We have won last singles and doubles too.
We have very good streak so far, congratulations to customers!
Next bets are avaiable!



Our site is: http://bethedonist.eu5.org/index.html and our email is: bethedonist@internet.ru You are welcome to join to the club of winners. The best regards!


----------



## alexthebetison (Jan 29, 2021)

We have won last singles and doubles too.
We have very good streak so far, congratulations to customers!
Next bets are avaiable!



Our site is: http://bethedonist.eu5.org/index.html and our email is: bethedonist@internet.ru You are welcome to join to the club of winners. The best regards!


----------



## alexthebetison (Jan 31, 2021)

Hi again, dear subscribers!

Score in january is: 12 winners and 8 losers in doubles and 17 winners and 11 losers in singles, congratulations, we keep recording profit!

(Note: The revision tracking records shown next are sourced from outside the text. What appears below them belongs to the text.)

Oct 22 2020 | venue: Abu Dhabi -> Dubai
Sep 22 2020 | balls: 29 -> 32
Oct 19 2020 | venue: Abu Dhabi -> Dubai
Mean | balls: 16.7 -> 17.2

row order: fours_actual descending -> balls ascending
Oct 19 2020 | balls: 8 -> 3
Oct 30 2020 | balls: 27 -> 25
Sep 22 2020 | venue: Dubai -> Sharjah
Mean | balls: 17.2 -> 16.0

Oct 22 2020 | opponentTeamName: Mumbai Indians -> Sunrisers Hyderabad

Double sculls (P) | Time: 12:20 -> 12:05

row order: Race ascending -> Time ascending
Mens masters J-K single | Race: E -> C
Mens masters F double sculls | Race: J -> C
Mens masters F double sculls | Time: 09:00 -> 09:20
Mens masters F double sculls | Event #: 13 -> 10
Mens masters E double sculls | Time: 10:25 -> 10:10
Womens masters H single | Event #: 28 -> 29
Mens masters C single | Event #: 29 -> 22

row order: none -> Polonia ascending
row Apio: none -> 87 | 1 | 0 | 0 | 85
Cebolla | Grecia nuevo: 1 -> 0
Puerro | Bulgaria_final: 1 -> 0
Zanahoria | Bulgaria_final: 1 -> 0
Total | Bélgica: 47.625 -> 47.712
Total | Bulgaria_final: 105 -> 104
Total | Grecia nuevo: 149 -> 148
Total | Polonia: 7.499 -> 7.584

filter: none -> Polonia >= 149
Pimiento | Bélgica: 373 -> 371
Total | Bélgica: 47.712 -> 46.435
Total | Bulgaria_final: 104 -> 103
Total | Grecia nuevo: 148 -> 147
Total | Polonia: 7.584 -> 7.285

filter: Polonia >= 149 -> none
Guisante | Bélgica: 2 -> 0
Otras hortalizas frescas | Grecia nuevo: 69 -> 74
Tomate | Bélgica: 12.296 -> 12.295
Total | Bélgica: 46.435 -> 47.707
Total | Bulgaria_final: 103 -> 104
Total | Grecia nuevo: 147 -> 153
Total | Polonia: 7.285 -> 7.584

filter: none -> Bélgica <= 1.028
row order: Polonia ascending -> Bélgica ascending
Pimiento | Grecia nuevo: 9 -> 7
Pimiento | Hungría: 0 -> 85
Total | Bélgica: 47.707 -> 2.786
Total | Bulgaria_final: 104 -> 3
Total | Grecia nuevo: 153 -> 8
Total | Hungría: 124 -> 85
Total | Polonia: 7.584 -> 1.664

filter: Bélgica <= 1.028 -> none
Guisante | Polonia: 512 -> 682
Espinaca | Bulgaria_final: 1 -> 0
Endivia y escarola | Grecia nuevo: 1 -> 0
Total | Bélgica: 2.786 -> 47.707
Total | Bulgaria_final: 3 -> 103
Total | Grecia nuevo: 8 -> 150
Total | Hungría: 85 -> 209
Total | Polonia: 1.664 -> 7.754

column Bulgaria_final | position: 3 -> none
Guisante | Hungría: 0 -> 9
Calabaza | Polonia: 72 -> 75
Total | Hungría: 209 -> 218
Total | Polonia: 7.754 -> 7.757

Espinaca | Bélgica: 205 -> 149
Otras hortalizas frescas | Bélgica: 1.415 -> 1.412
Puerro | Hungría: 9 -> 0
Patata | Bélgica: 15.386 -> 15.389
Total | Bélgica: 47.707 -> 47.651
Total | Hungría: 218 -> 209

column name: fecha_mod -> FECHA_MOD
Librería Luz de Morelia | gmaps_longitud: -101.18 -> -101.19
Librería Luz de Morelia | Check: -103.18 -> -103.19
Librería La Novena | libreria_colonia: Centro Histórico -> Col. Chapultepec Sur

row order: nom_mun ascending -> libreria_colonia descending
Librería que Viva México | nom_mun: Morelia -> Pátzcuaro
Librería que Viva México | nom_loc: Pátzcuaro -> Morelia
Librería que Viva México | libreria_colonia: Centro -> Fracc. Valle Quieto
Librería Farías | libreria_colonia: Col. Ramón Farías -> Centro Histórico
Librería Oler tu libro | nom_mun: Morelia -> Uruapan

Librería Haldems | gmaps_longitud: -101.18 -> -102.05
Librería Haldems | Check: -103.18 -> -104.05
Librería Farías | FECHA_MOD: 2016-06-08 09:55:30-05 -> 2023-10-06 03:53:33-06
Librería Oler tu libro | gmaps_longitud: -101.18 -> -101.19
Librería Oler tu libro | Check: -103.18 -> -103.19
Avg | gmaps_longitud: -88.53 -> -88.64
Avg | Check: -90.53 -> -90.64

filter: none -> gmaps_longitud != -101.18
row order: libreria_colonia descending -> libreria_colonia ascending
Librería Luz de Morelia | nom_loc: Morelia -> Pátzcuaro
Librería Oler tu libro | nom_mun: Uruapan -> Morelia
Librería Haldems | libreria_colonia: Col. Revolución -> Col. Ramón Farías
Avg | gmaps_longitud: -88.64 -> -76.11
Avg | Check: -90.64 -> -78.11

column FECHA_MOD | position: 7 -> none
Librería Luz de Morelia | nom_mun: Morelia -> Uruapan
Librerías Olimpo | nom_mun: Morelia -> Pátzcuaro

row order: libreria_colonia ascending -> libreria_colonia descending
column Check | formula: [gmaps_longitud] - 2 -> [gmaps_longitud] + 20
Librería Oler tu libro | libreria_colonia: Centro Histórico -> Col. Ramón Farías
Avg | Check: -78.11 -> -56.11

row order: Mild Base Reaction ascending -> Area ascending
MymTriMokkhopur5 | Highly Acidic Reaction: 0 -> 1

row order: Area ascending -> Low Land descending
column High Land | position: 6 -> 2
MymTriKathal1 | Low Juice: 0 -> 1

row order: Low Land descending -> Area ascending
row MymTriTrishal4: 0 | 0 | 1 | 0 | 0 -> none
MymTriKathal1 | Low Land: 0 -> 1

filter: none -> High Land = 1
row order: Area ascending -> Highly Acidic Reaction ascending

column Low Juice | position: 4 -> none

http://bethedonist.eu5.org/sarchive.html

and:

http://bethedonist.eu5.org/darchive.html

Next bets are avaiable for purchase, check and contact us via mail or live chat!

Cheers, Bet Hedonist Team!


----------



## alexthebetison (Feb 1, 2021)

Hi again, dear subscribers!

We have succesfully finished january in doubles and singles!
Score in january is: 12 winners and 8 losers in doubles and 17 winners and 13 losers in singles, congratulations, we keep recording profit!

http://bethedonist.eu5.org/sarchive.html

and:

http://bethedonist.eu5.org/darchive.html

Next bets are avaiable for purchase, check and contact us via mail or live chat!
Lets make february even better!

Cheers, Bet Hedonist Team!


----------



## alexthebetison (Feb 1, 2021)

Dear subscribers, hi again!

We started february with winners in singles and doubles, congratulations!


http://bethedonist.eu5.org/sarchive.html

and:

http://bethedonist.eu5.org/darchive.html

Next bets are avaiable for purchase, check and contact us via mail or live chat!
Lets make february even better!

Cheers, Bet Hedonist Team!


----------



## alexthebetison (Feb 3, 2021)

Hello again, dear subscribers!

So far, in february we had 2 wins and 1 lose in singles, while we had 2 winners in row in doubles, congratulations!
Lets even be better than succesful january! 

Our website is located at web adress:

http://bethedonist.eu5.org/index.html

and our email is:

bethedonist@internet.ru


Next bets are avaiable for purchase, check and contact us via mail or live chat!
Lets make february even better!

Cheers, Bet Hedonist Team!


----------



## alexthebetison (Feb 5, 2021)

Hello again, dear subscribers!

So far, in february we had 4 wins and 1 lose in singles, while we had 3 winners in row in doubles, congratulations!
Lets even be better than succesful january! 

Our website is located at web adress:

http://bethedonist.eu5.org/index.html

and our email is:

bethedonist@internet.ru


Next bets are avaiable for purchase, check and contact us via mail or live chat!
Lets make february even better!

Cheers, Bet Hedonist Team!


----------



## alexthebetison (Feb 8, 2021)

Hi again!

After great streak, so far in doubles we have 6 wins in row in february!Amazing, is not?
In singles we have 5 winners and 3 losers.

congratulations, we keep recording profit!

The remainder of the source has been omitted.